**WHAT YOU ARE ASKED TO DO**
Go through the records and extract every line with the word "none".

========

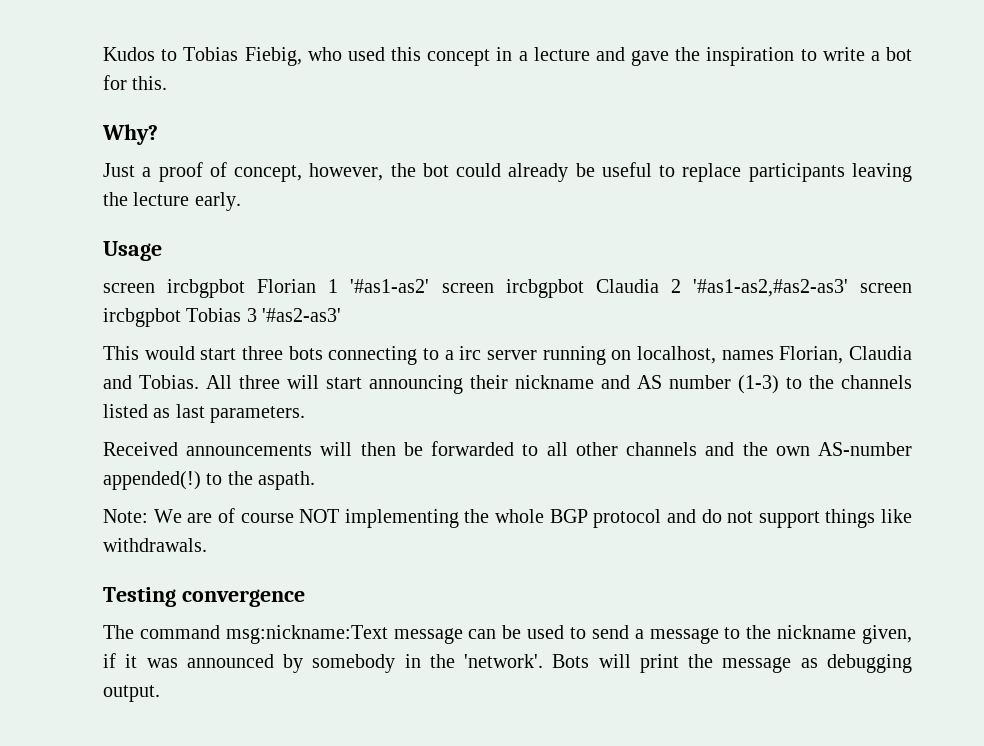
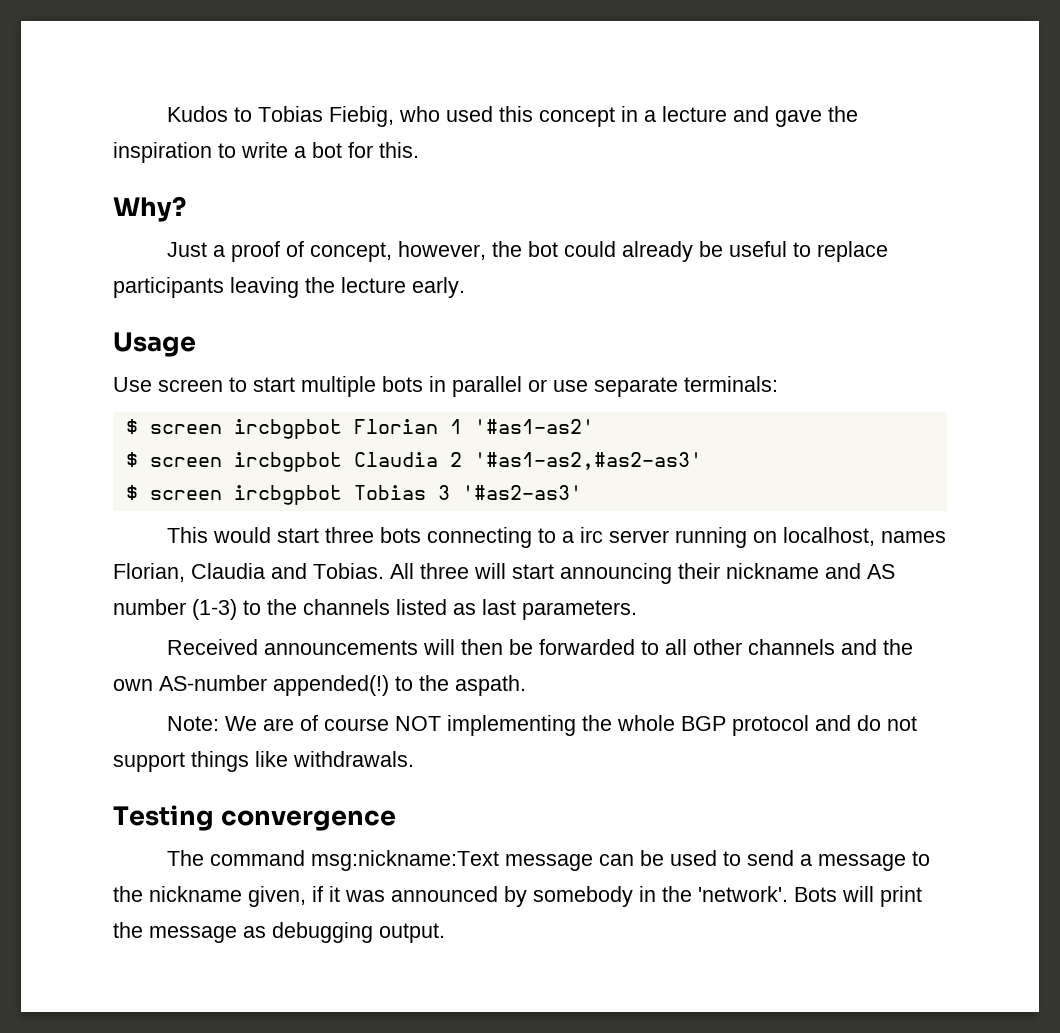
(162, 251) none -> [113,376,778,397] [125,419,138,434] Use screen to start multiple bots in parallel or use separate terminals: // $
(430, 286) none -> [125,452,138,467] // $
(848, 288) none -> [125,485,138,500] // $

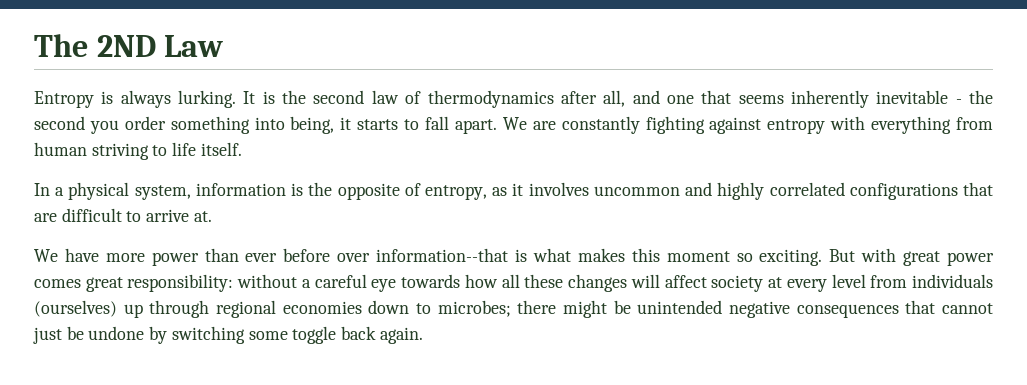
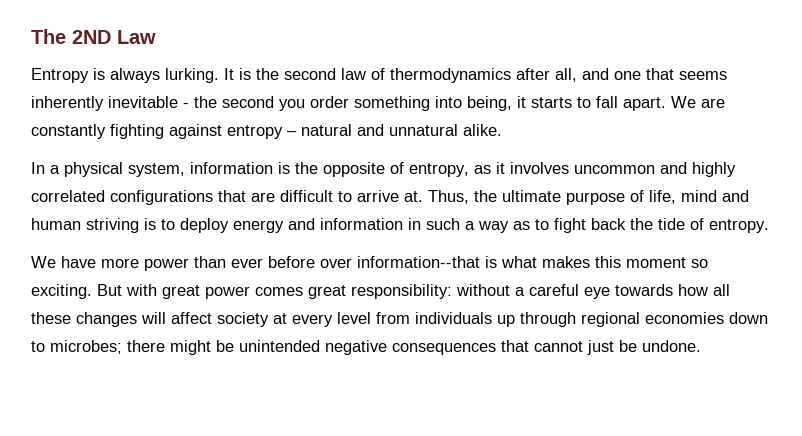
[830,116,994,134] [34,142,242,160] with everything from human striving to life itself. -> [287,124,502,136] – natural and unnatural alike.
(212, 216) none -> [428,190,749,205] [31,218,769,233] Thus, the ultimate purpose of life, mind and human striving is to deploy energy and information in such a way as to fight back the tide of entropy.
[34,300,117,317] (ourselves) -> (492, 318) none
[88,326,423,344] undone by switching some toggle back again. -> [642,340,701,352] undone.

========

**SOLUTION TO THE PROBLEM**
(162, 251) none -> [113,376,778,397] [125,419,138,434] Use screen to start multiple bots in parallel or use separate terminals: // $
(430, 286) none -> [125,452,138,467] // $
(848, 288) none -> [125,485,138,500] // $
(212, 216) none -> [428,190,749,205] [31,218,769,233] Thus, the ultimate purpose of life, mind and human striving is to deploy energy and information in such a way as to fight back the tide of entropy.
[34,300,117,317] (ourselves) -> (492, 318) none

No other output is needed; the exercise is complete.